TASK DIRECTIONS. Your task is to copy the listing exactly, with the pictures left out.

DATA PROVIDED.

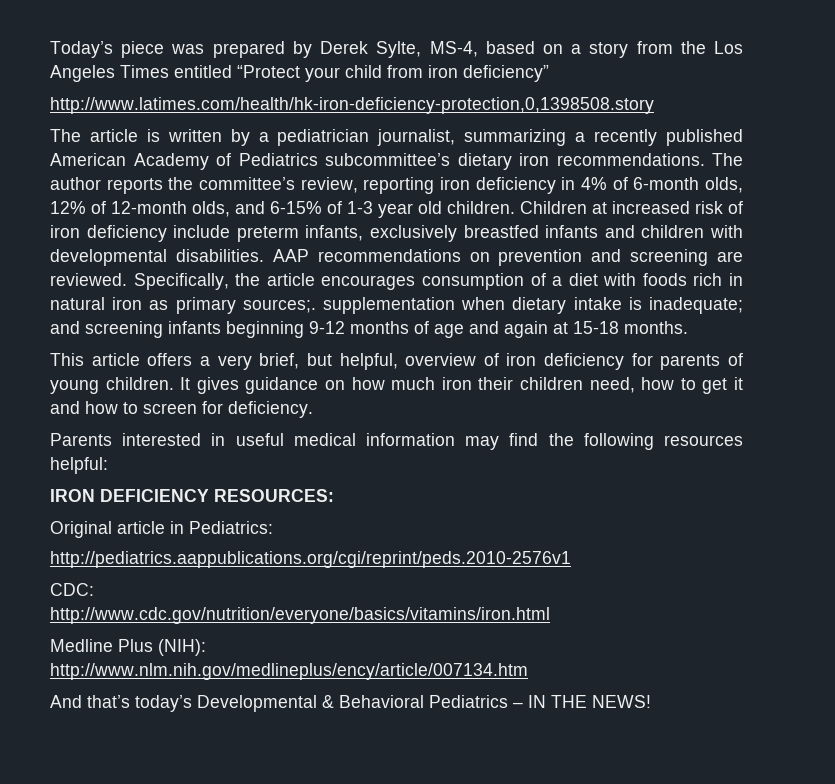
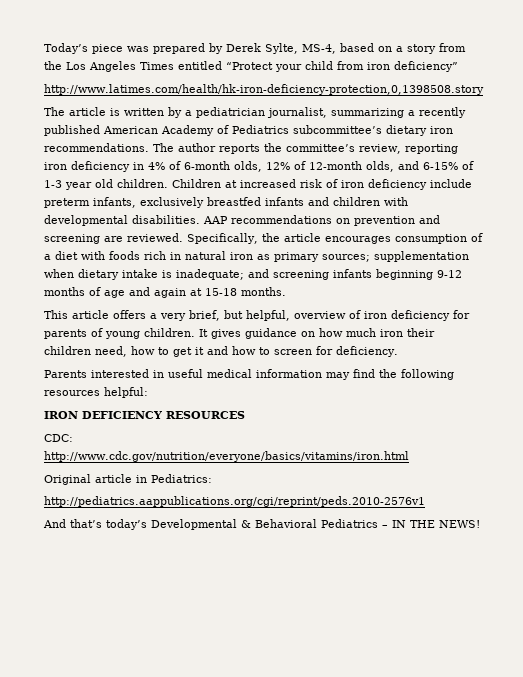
- Specifically, the article encourages consumption of a diet with foods rich in natural iron as primary sources;. supplementation when dietary intake is inadequate; and screening infants beginning 9-12 months of age and again at 15-18 months.
+ Specifically, the article encourages consumption of a diet with foods rich in natural iron as primary sources; supplementation when dietary intake is inadequate; and screening infants beginning 9-12 months of age and again at 15-18 months.
- IRON DEFICIENCY RESOURCES:
+ IRON DEFICIENCY RESOURCES
+ CDC:
+ http://www.cdc.gov/nutrition/everyone/basics/vitamins/iron.html
- CDC:
- http://www.cdc.gov/nutrition/everyone/basics/vitamins/iron.html
- Medline Plus (NIH):
- http://www.nlm.nih.gov/medlineplus/ency/article/007134.htm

WRITTEN ANSWER.
- Specifically, the article encourages consumption of a diet with foods rich in natural iron as primary sources;. supplementation when dietary intake is inadequate; and screening infants beginning 9-12 months of age and again at 15-18 months.
+ Specifically, the article encourages consumption of a diet with foods rich in natural iron as primary sources; supplementation when dietary intake is inadequate; and screening infants beginning 9-12 months of age and again at 15-18 months.
- IRON DEFICIENCY RESOURCES:
+ IRON DEFICIENCY RESOURCES
+ CDC:
+ http://www.cdc.gov/nutrition/everyone/basics/vitamins/iron.html
- CDC:
- http://www.cdc.gov/nutrition/everyone/basics/vitamins/iron.html
- Medline Plus (NIH):
- http://www.nlm.nih.gov/medlineplus/ency/article/007134.htm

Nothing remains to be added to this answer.